Disclosure report is available here.

The Challenges and Rewards of Environmental Pro Bono Work

Posted on December 10, 2009 by Christopher Davis

I suspect most of us did not go into environmental law to see how much money we could make as lawyers, but because we care about preserving and protecting the planet. While many of us, particularly in the private sector, have made a good living practicing environmental law, I believe it is our interest in and dedication to the subject matter and the outcomes that have attracted and kept most of us in this field. Most of us are “green” at heart and want to do well while doing good for the environment. Environmental pro bono work provides an opportunity to “give back” to the planet in ways private practice may not.

While we can do much good in private practice, the economic realities of private environmental practice impose some significant limitations on what we work on – generally solving the problems that our clients are willing to pay us to address that serve their business interests. To some extent, most of us are constrained to work on yesterday’s environmental problems – those which are regulated and for which clients will pay us to solve. Relatively few of us get a chance to work for paying clients on the great environmental issues of our time that will determine the future of life on earth: climate change, sustainable development and business practices, tropical forest preservation and species conservation, the impact of environmental degradation on the poor.

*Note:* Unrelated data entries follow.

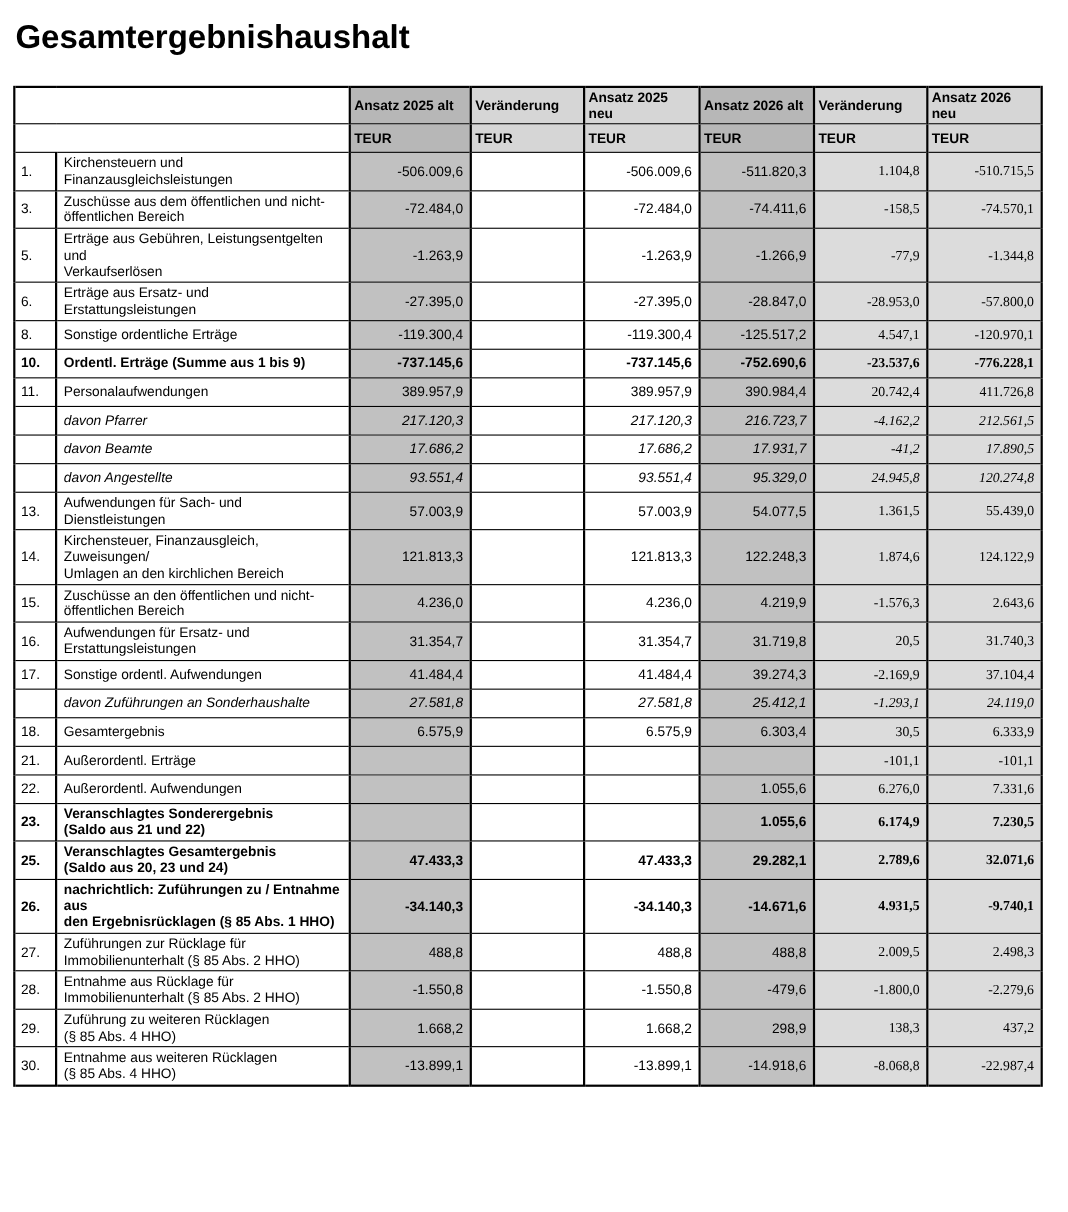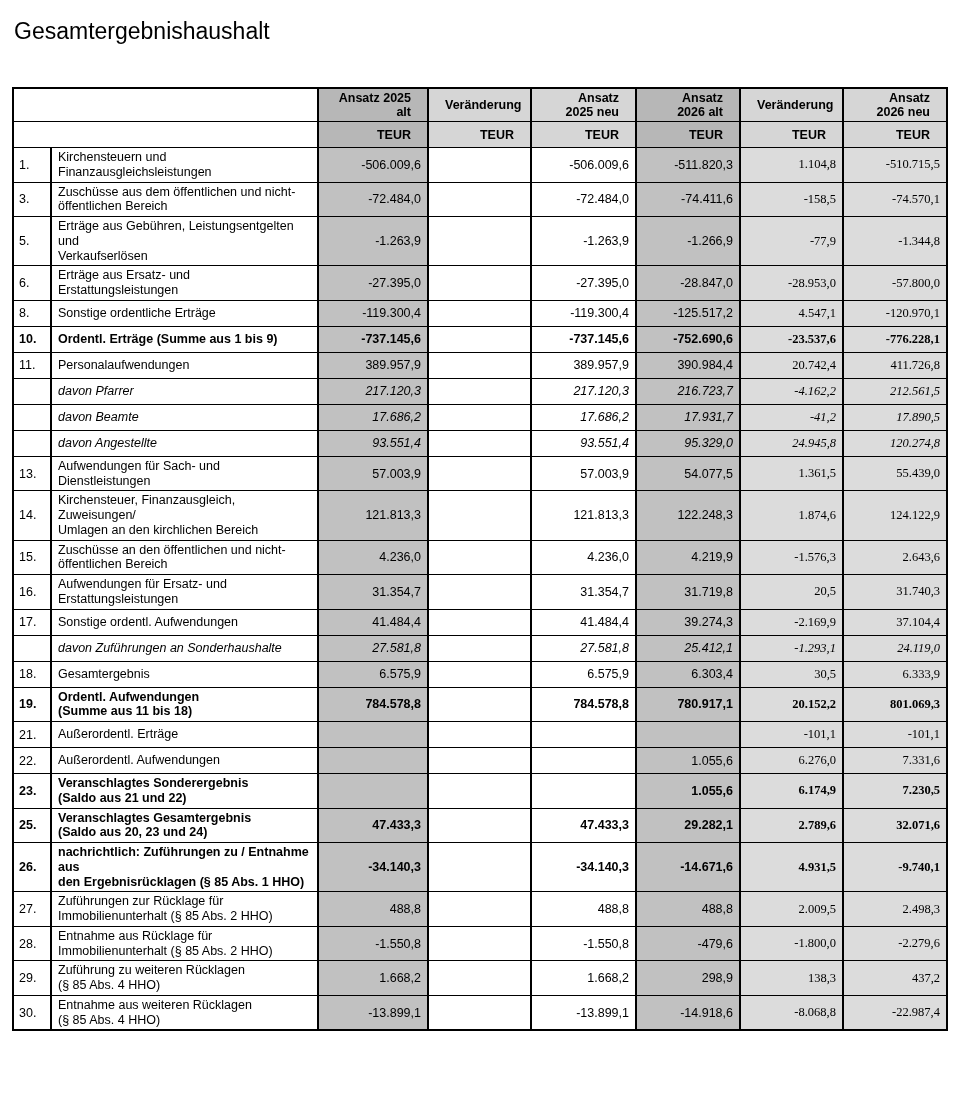--- a/index.html
+++ b/index.html
@@ -9,7 +9,7 @@
     background: #ffffff; padding: 10px 14px 0 12px; overflow: hidden;
   }
   h1.title {
-    font-size: 23px; font-weight: normal; margin: 8px 0 42px 2px;
+    font-size: 30px; font-weight: bold; margin: 8px 0 26px 2px;
     font-family: "Liberation Sans", sans-serif;
   }
   table.budget {

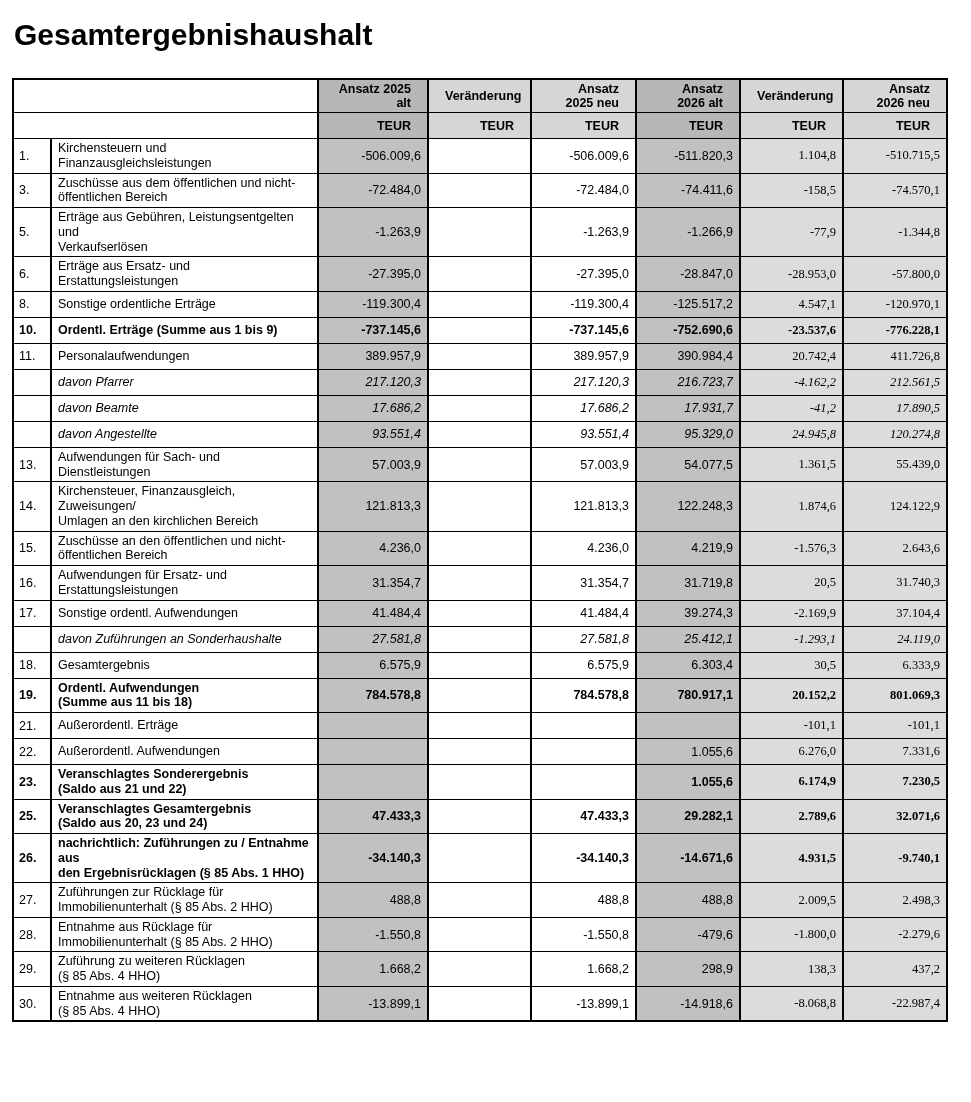--- a/index.html
+++ b/index.html
@@ -21,7 +21,7 @@
     border-left-width: 2px; border-right-width: 2px;
     font-size: 12.5px; box-sizing: border-box; overflow: hidden;
   }
-  thead th { font-weight: bold; text-align: right; height: 26px; padding: 2px 16px;
+  thead th { font-weight: bold; text-align: left; height: 26px; padding: 2px 3px;
              border-top-width: 2px; border-bottom-width: 2px; }
   thead .corner { background: #ffffff; }
   tbody td { height: 26px; vertical-align: middle; }

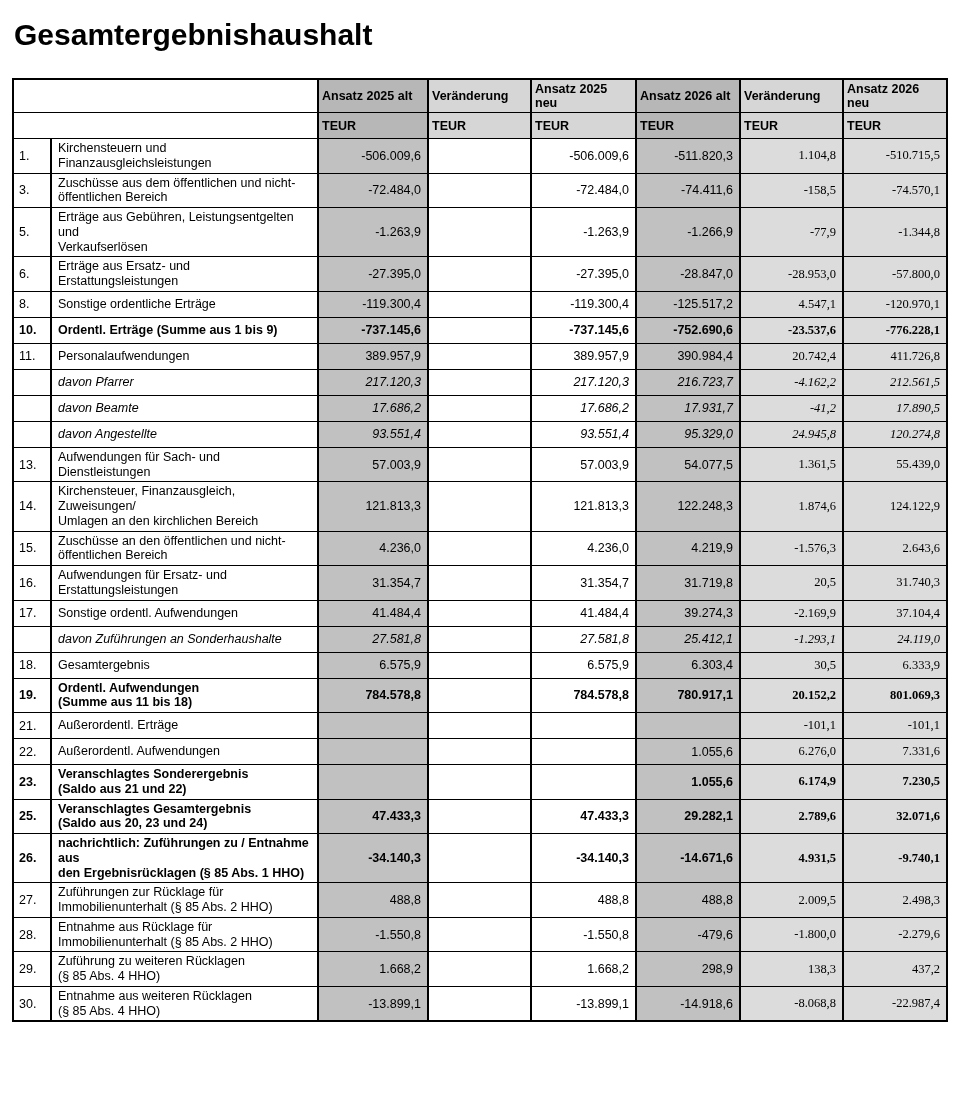--- a/index.html
+++ b/index.html
@@ -251,17 +251,6 @@
           <td class="val-cell bg-light">30,5</td>
           <td class="val-cell bg-light">6.333,9</td>
         </tr>
-        <tr class="bold">
-          <td class="num-cell">19.</td>
-          <td class="label-cell">Ordentl. Aufwendungen
-(Summe aus 11 bis 18)</td>
-          <td class="val-cell bg-dark">784.578,8</td>
-          <td class="val-cell bg-white"></td>
-          <td class="val-cell bg-white">784.578,8</td>
-          <td class="val-cell bg-dark">780.917,1</td>
-          <td class="val-cell bg-light">20.152,2</td>
-          <td class="val-cell bg-light">801.069,3</td>
-        </tr>
         <tr class="normal">
           <td class="num-cell">21.</td>
           <td class="label-cell">Außerordentl. Erträge</td>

One way for those of us in private practice who are environmentalists at heart to more affirmatively work on the side of the environment and thereby increase our professional satisfaction and impact is to do environmental pro bono work. Pro bono work is generally defined by ABA Model Rule 6.1 and the Pro Bono Institute as performing legal work outside the ordinary course of commercial practice and without expectation of a fee, for persons of limited means or charitable, religious, civic, community, governmental or educational organizations, where such services are focused primarily to address the needs of persons of limited means, or to secure or protect civil rights, civil liberties or public rights. An additional category of pro bono work involves providing legal services to charitable, religious, civic, community, governmental or educational organizations in matters that further their organizational purposes. Environmental pro bono work typically involves the protection of public rights and the representation of nonprofit organizations in furtherance of their environmental missions. Many law firms have committed to the Pro Bono Institute’s Pro Bono Challenge, committing to dedicate at least 3% of the firm’s billable hours to pro bono work. 

 

Environmental pro bono work is a way for environmental lawyers to use their skills and experience to promote the environmental values that inspired us to practice environmental law. Environmental pro bono practice can include a variety of litigation and transactional work and related legal advice designed to conserve or protect resources, lay the groundwork for new laws or regulations, enforce existing environmental laws, and prevent or mitigate adverse environmental impacts to various environmental resources or disadvantaged communities. The latter, focusing on preventing adverse environmental impacts on low income, minority or other disadvantaged communities is typically described as “environmental justice” work. In Massachusetts, a referral clearinghouse called the Massachusetts Environmental Justice Assistance Network (MEJAN) has been set up by a non-profit organization and the Environmental Law Section of the Boston Bar Association to link environmental lawyers and consultants with community groups seeking legal assistance. 

 

Environmental pro bono work is often harder to come by than traditional pro bono work. One problem, particularly in a large law firm, is conflicts. In addition to the obvious ethical prohibition on handling matters directly adverse to a firm’s clients, proposed environmental pro bono work often raises “issue conflicts” where the proposed representation would involve representing an organization or position that might be considered generally adverse to the interests of the firm’s current or prospective clients (e.g., real estate developers, power companies or manufacturers), have the potential to create an adverse precedent for an important industry, or involve representation of interests and positions that some clients (or partners) do not like. In theory, pro bono clients and representations should be subject to the same ethical and conflicts standards as work for paying clients, but in practice this can be difficult to achieve given the politics and economics involved.

 

Regarding potential issue conflicts, there is a respectable argument that may be persuasive at least to enlightened clients (and partners) that it is helpful to be represented by lawyers who have worked on the other side of an issue, represented or have good relationships with adversaries and have a deeper understanding of the relevant environmental issues and perspectives. A lawyer who has worked on both the “environmental” and “regulated community” sides of an issue should be able to provide better advice and may have more credibility with regulators and citizen group adversaries that will be useful in negotiating a solution. Also, in our work for paying clients, it is not uncommon to take inconsistent positions for different clients in different matters, and to represent both plaintiffs and defendants or buyers and sellers.

 

Some types of environmental pro bono work may be less problematic in terms of client or issue conflicts. These may include conservation work for non-profits like The Nature Conservancy, the Trust for Public Land or local land trusts; matters seeking to enforce environmental laws against those government agencies and their operations, activities and projects, opposing particular development projects that threaten public resources, and certain environmental justice cases. Of course, each case is fact and situation specific and may raise conflicts or concerns.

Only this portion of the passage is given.